G6PD deficiency has been well known to be associated with malaria protection in tropical and subtropical regions because of Plasmodium-induced suicide of host erythrocytes where G6PD deficiency renders erythrocytes susceptible to Plasmodium-caused oxidative stress [5]. The other recognized clinical manifestation of G6PD deficiency is hemolytic anemia of varying severity induced by certain drugs and fava beans [2]. However, more evidences are correlating G6PD deficiency with other diseases as G6PD is a critical metabolic enzyme that regulates many physiological processes. Thus, this editorial discusses an evolving field where G6PD deficiency alters risk of ocular diseases.

G6PD and Redox Balance

Oxidation of glucose 6-phosphate into 6-phosphogluconolactone by G6PD forms the first NADPH and subsequent oxidative decarboxylation of 6-phosphogluconic acid by 6-phosphogluconic dehydrogenase produces the second NADPH in the oxidative branch of PPP. NADPH is not only used as a reducing agent in synthesis of lipids and in detoxification reactions, but also is the limiting substrate for glutathione reductase and thioredoxin reductase, the enzymes that regenerate GSH and reduced thioredoxin for detoxifying reactive oxygen species (ROS) [6]. ROS are chemically reactive molecules containing oxygen such as superoxide (O2•−) and hydrogen peroxide (H2O2). Oxygen is fundamental to cellular respiration as an acceptor of electron transfer. Incomplete one-electron reduction of oxygen produces O2 that is dismutated to H2O2 by superoxide dismutase. H2O2 can be converted into the highly reactive hydroxyl radical. O2•− reacts with nitric oxide (NO) to form peroxynitrite (ONOO), a potent oxidant. In cells, the levels of ROS are contingent on cellular antioxidant activity. ROS produced at a low level by the electron transport chain play a physiological role in the regulation of cell signaling, proliferation, and differentiation. Elevated production of ROS and / or diminished antioxidant levels exhibit higher oxidative damage to macromolecules including DNA, dys-regulate signaling pathways, and alter cell metabolisms [7]. Rising levels of NADH is a major factor leading to increased mitochondrial ROS production [8].

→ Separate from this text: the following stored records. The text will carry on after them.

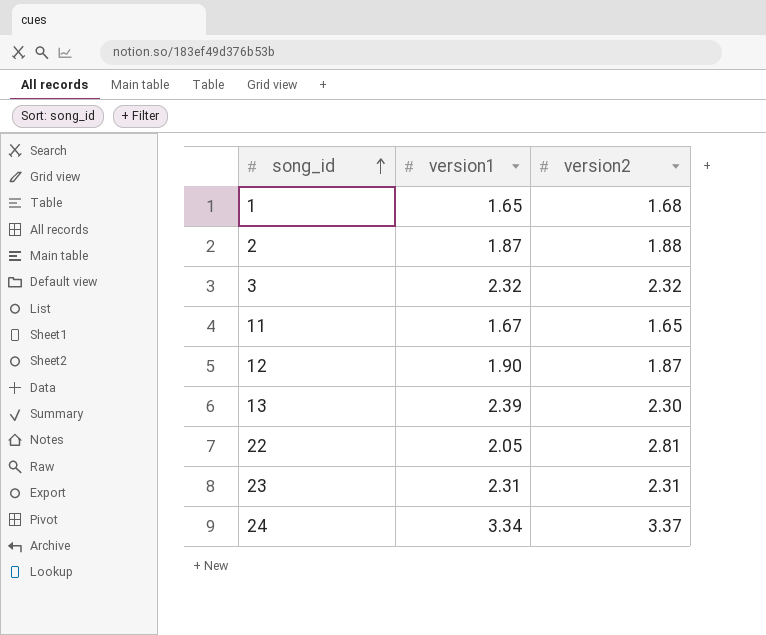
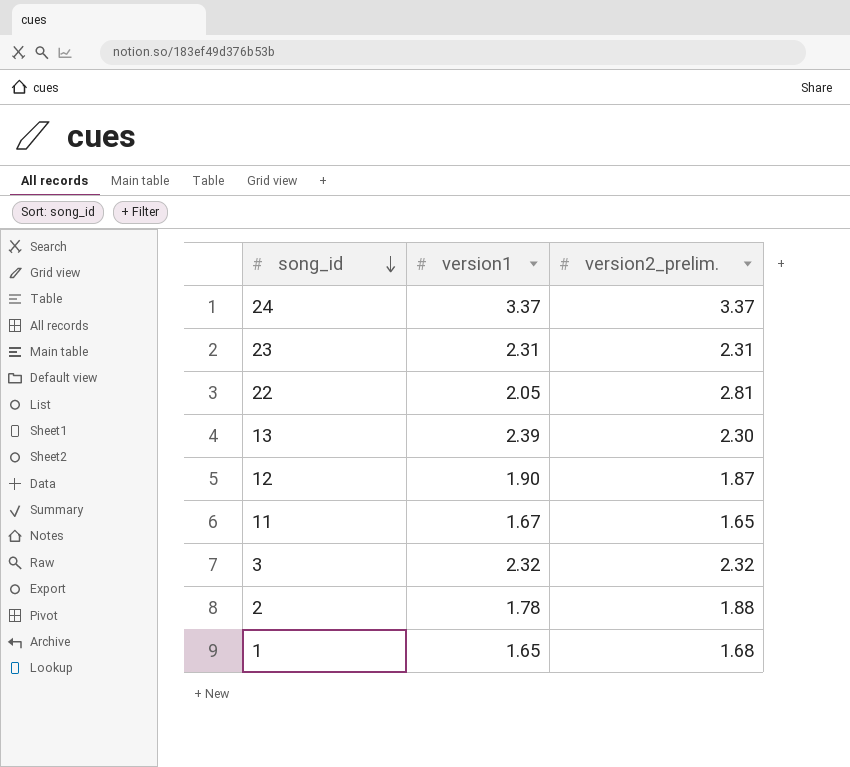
row order: song_id ascending -> song_id descending
column name: version2 -> version2_prelim.
24 | version1: 3.34 -> 3.37
2 | version1: 1.87 -> 1.78

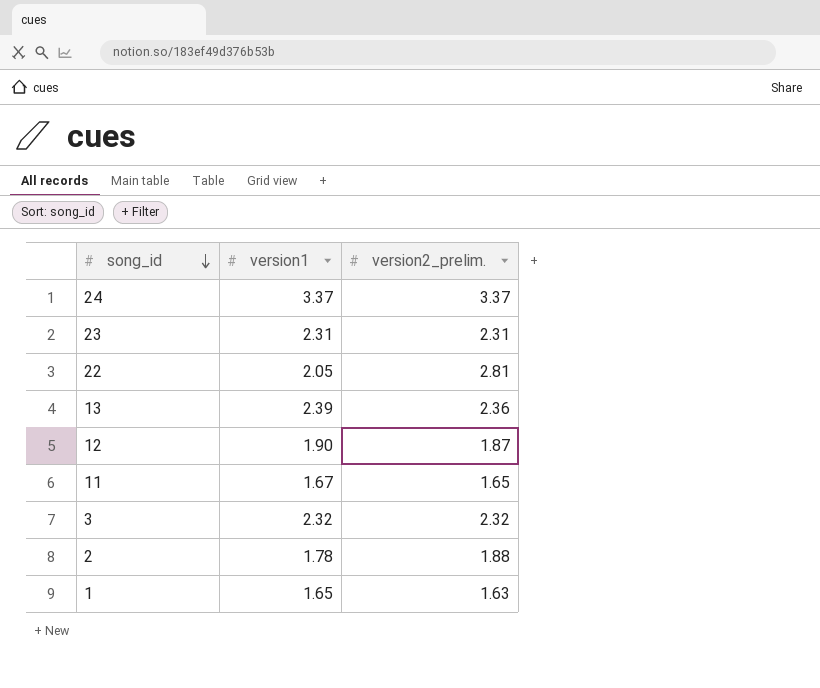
13 | version2_prelim.: 2.30 -> 2.36
1 | version2_prelim.: 1.68 -> 1.63

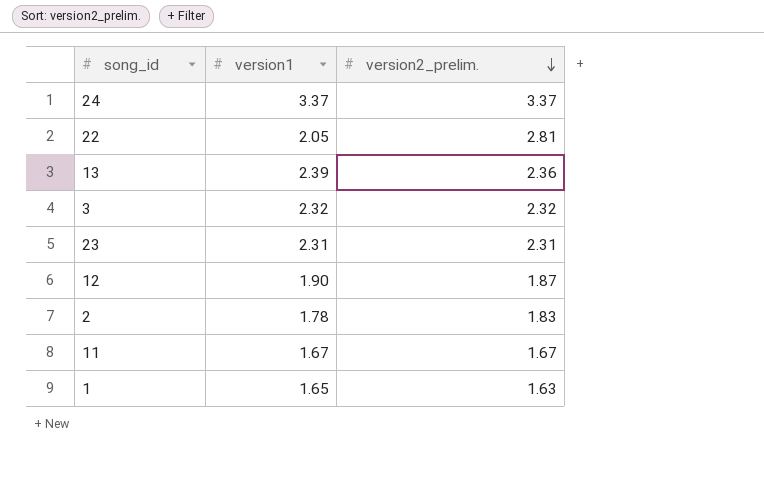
row order: song_id descending -> version2_prelim. descending
2 | version2_prelim.: 1.88 -> 1.83
11 | version2_prelim.: 1.65 -> 1.67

Additionally, NADPH-dependent oxidases including the NADPH oxidases (Noxs) and the NO synthases [9] are another major source of intracellular ROS. Decrease in the supply of NADPH will reduce capacity of Nox-dominant cells to produce ROS. Mice knocked out for G6PD die in utero or have severe abnormalities in the placenta [10], as a consequence of oxidative stress. In contrast, G6PD-deficient mice have lower production of Nox-derived O2•− [11]. Thus, decreasing G6PD activity could be protective or damaging effect as NADPH has an antioxidant (GSH regeneration) and a pro-oxidant (Nox-derived ROS) activity.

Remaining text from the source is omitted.